Possiamo analizzarne alcuni? «Da una parte la psicosi del contagio. Nel capitolo 34esimo c’è l’episodio di Renzo che arriva a Milano, in una città deserta (come lo sono un po’ anche le nostre oggi), vede da lontano un signore, gli si avvicina e fa per togliersi il cappello in segno di rispetto, ma viene scambiato per un untore perché quel tale era convinto che lui nel berretto tenesse la polverina del veneficio. E poi, quando arriva finalmente al palazzo di don Ferrante e donna Prassede, dove sapeva che Lucia era protetta dalle grinfie di don Rodrigo, bussa talmente a lungo al martello della porta che basta questo gesto per farlo scambiare di nuovo con un untore. Inoltre le autorità sanitarie, che erano le uniche abilitate a dare una valutazione scientifica con tutti i limiti dell’epoca, non vengono ascoltate: i loro allarmi vengono disattesi dall’autorità politica».

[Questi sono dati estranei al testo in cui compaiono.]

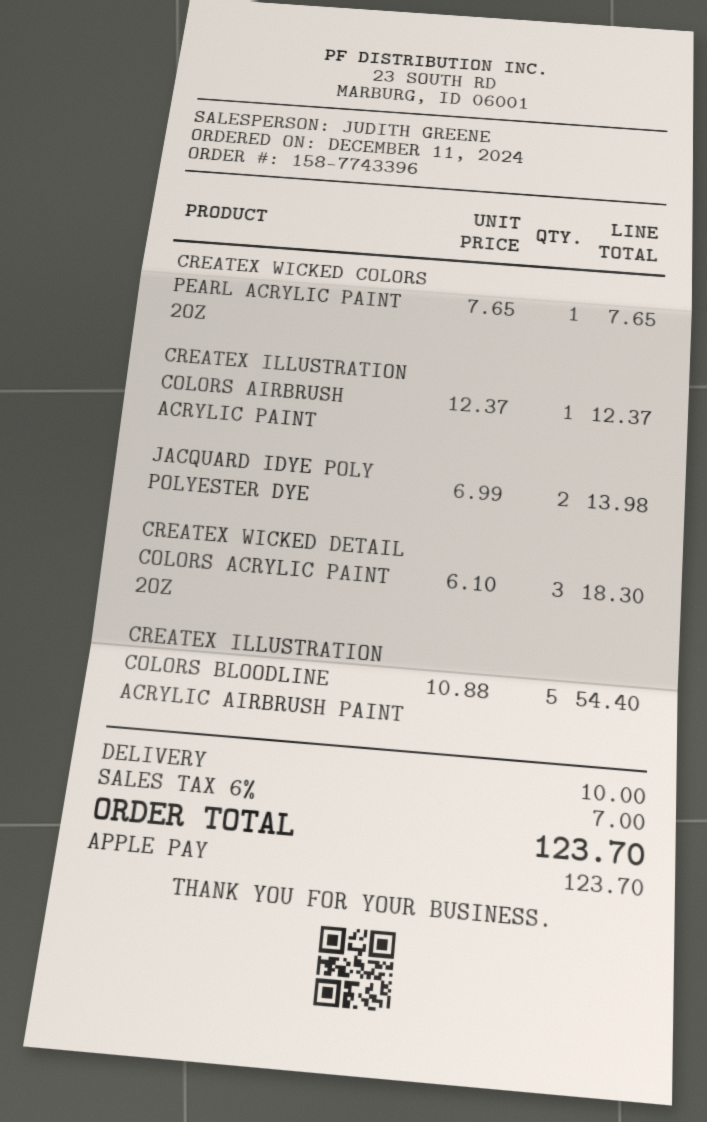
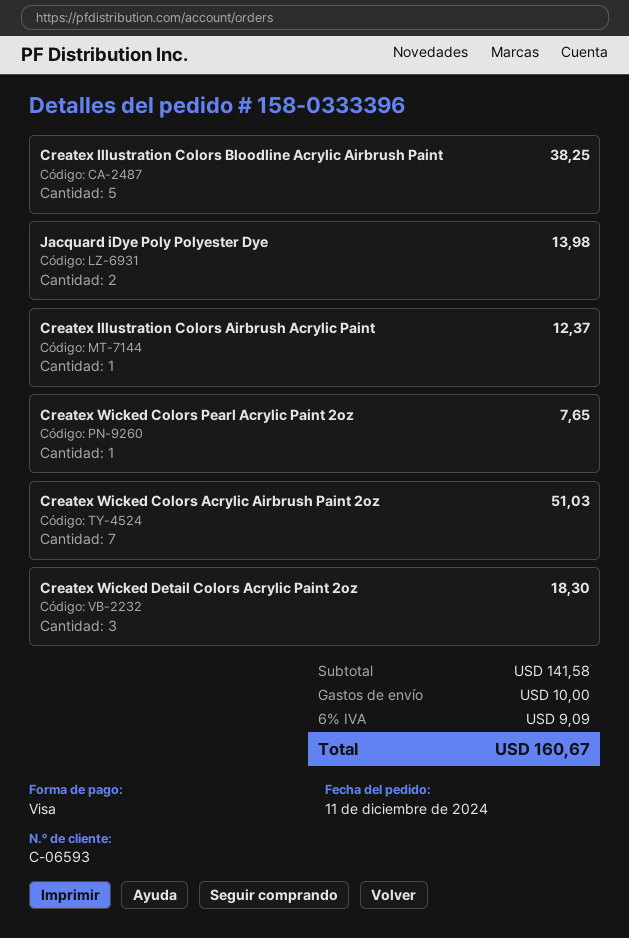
order number: 158-7743396 -> 158-0333396
payment method: Apple Pay -> Visa
CREATEX ILLUSTRATION COLORS BLOODLINE ACRYLIC AIRBRUSH PAINT: 5 for 54.40 -> 5 for 38.25
Createx Wicked Colors Acrylic Airbrush Paint 2oz: none -> 7 for 51.03
tax: 6% = 7.00 -> 6% = 9.09
total: 123.70 -> 160.67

Cos’ha da insegnarci il capolavoro manzoniano? «Quello dei “Promessi sposi” è un caso speciale in cui la letteratura si nutre di storia, di fatti realmente accaduti, perché Manzoni si documenta e tanti personaggi e situazioni sono tratti direttamente dalle fonti storiografiche. Quindi la letteratura è storia ma è anche profezia: quando il prodotto è di autori di quel calibro, la letteratura coglie in radice una serie di dinamiche e di comportamenti che poi si verificano puntualmente».
C’è una grande modernità in tutto questo… «È la capacità di entrare nella psicologia e poi nell’azione dei singoli e dei gruppi. In questo Manzoni è un autore di straordinaria levatura: ha studiato molto bene sia quello che lui definisce, nei “Promessi sposi”, il “guazzabuglio del cuore umano” sia il comportamento irrazionale della folla in circostanze non normali. Per questo può sembrare sorprendente che un romanzo scritto due secoli fa rappresenti bene quello che sta succedendo ai nostri giorni, ma è così».
Possiamo parlare di corsi e ricorsi di vichiana memoria? «Alla fine le reazioni a certe circostanze sono sempre le stesse, i comportamenti umani si somigliano. Sia al basso, per quello che riguarda il comportamento della gente, sia per quello che concerne quello delle autorità, che è un altro punto costante dei “Promessi sposi”».